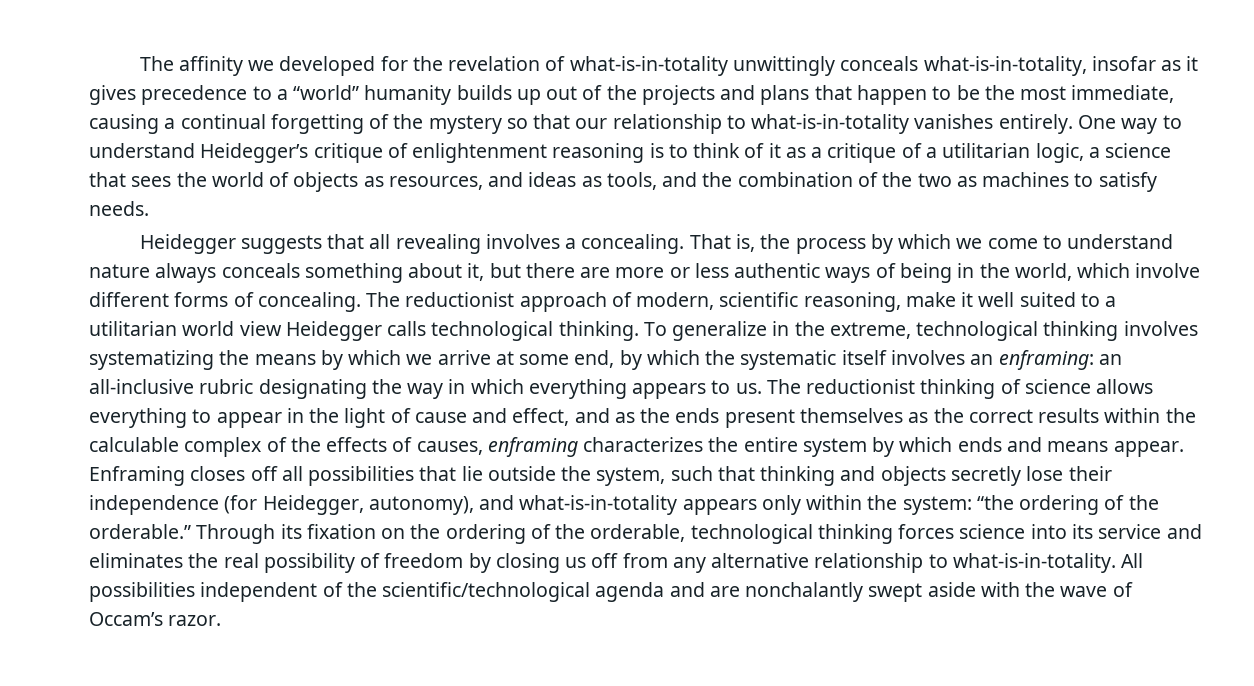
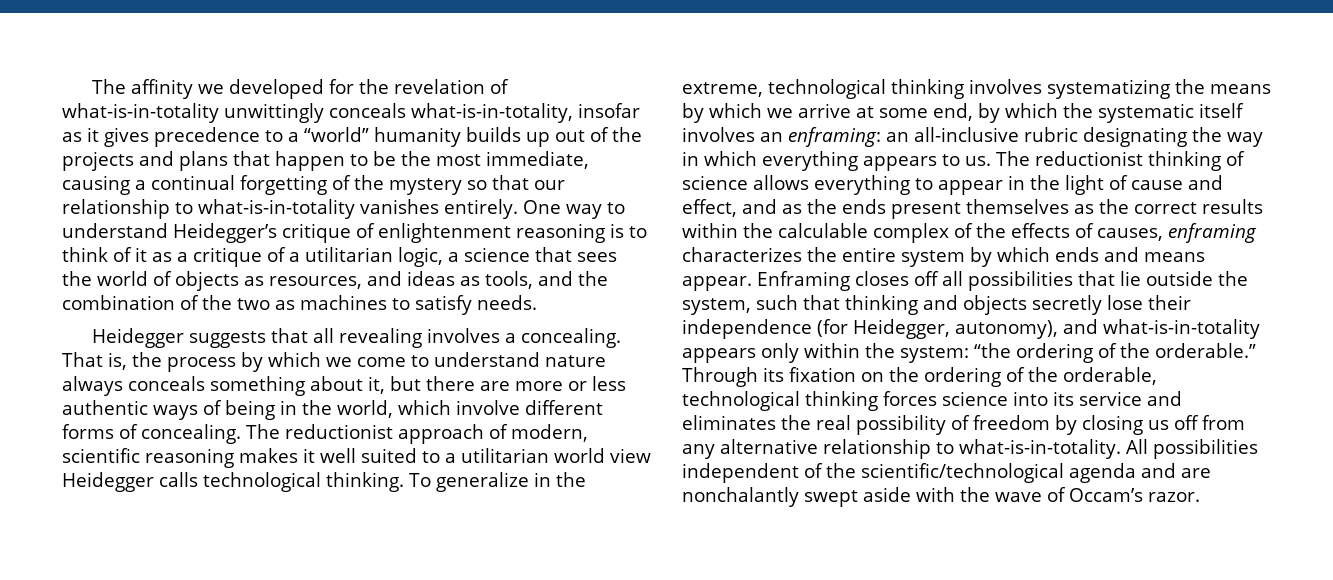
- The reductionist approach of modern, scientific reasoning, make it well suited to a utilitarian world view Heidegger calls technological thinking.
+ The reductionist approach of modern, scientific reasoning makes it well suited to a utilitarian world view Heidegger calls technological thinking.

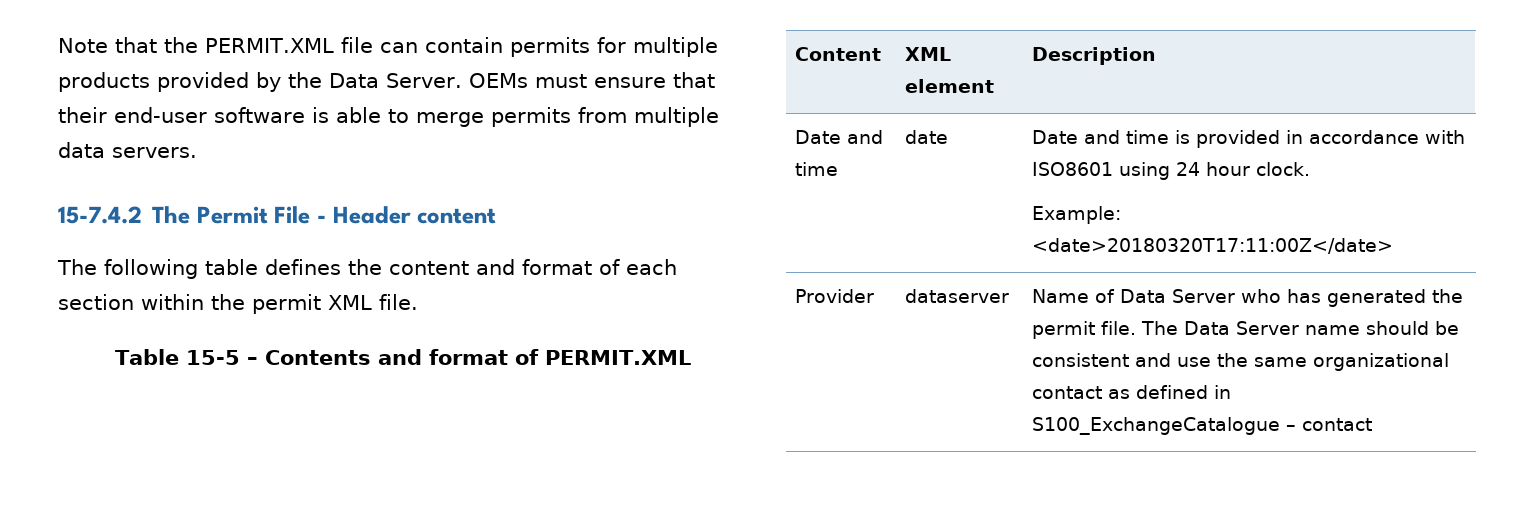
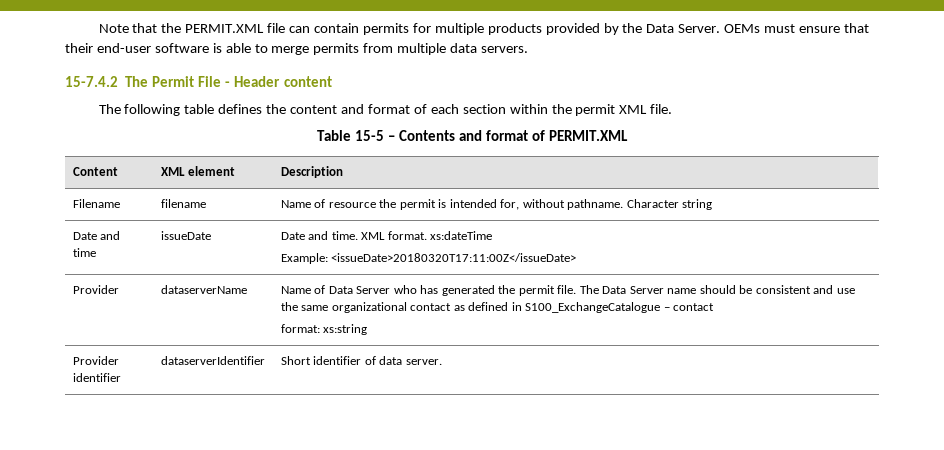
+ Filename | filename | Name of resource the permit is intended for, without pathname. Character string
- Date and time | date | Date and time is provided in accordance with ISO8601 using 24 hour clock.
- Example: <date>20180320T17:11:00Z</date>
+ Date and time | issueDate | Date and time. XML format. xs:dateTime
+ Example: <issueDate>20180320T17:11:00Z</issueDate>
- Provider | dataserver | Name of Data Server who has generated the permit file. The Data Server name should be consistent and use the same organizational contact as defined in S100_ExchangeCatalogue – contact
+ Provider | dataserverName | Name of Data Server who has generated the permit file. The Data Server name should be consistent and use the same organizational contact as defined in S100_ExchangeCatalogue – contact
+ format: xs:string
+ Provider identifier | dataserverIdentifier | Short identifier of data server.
****************************************
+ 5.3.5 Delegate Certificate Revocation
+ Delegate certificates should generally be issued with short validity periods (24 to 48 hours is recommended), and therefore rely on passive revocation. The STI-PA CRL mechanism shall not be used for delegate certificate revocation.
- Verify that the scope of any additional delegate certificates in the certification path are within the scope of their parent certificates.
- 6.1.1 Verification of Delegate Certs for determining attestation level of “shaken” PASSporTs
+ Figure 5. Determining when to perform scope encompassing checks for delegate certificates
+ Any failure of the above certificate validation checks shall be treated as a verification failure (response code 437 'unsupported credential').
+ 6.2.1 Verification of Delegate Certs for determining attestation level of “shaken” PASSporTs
****************************************
- _Exercise prompt_
Copy back the listing above exactly, but only from the line with "- Date and time" through the line with "- Provider |", both ends included.

- _Expected output_
- Date and time | date | Date and time is provided in accordance with ISO8601 using 24 hour clock.
- Example: <date>20180320T17:11:00Z</date>
+ Date and time | issueDate | Date and time. XML format. xs:dateTime
+ Example: <issueDate>20180320T17:11:00Z</issueDate>
- Provider | dataserver | Name of Data Server who has generated the permit file. The Data Server name should be consistent and use the same organizational contact as defined in S100_ExchangeCatalogue – contact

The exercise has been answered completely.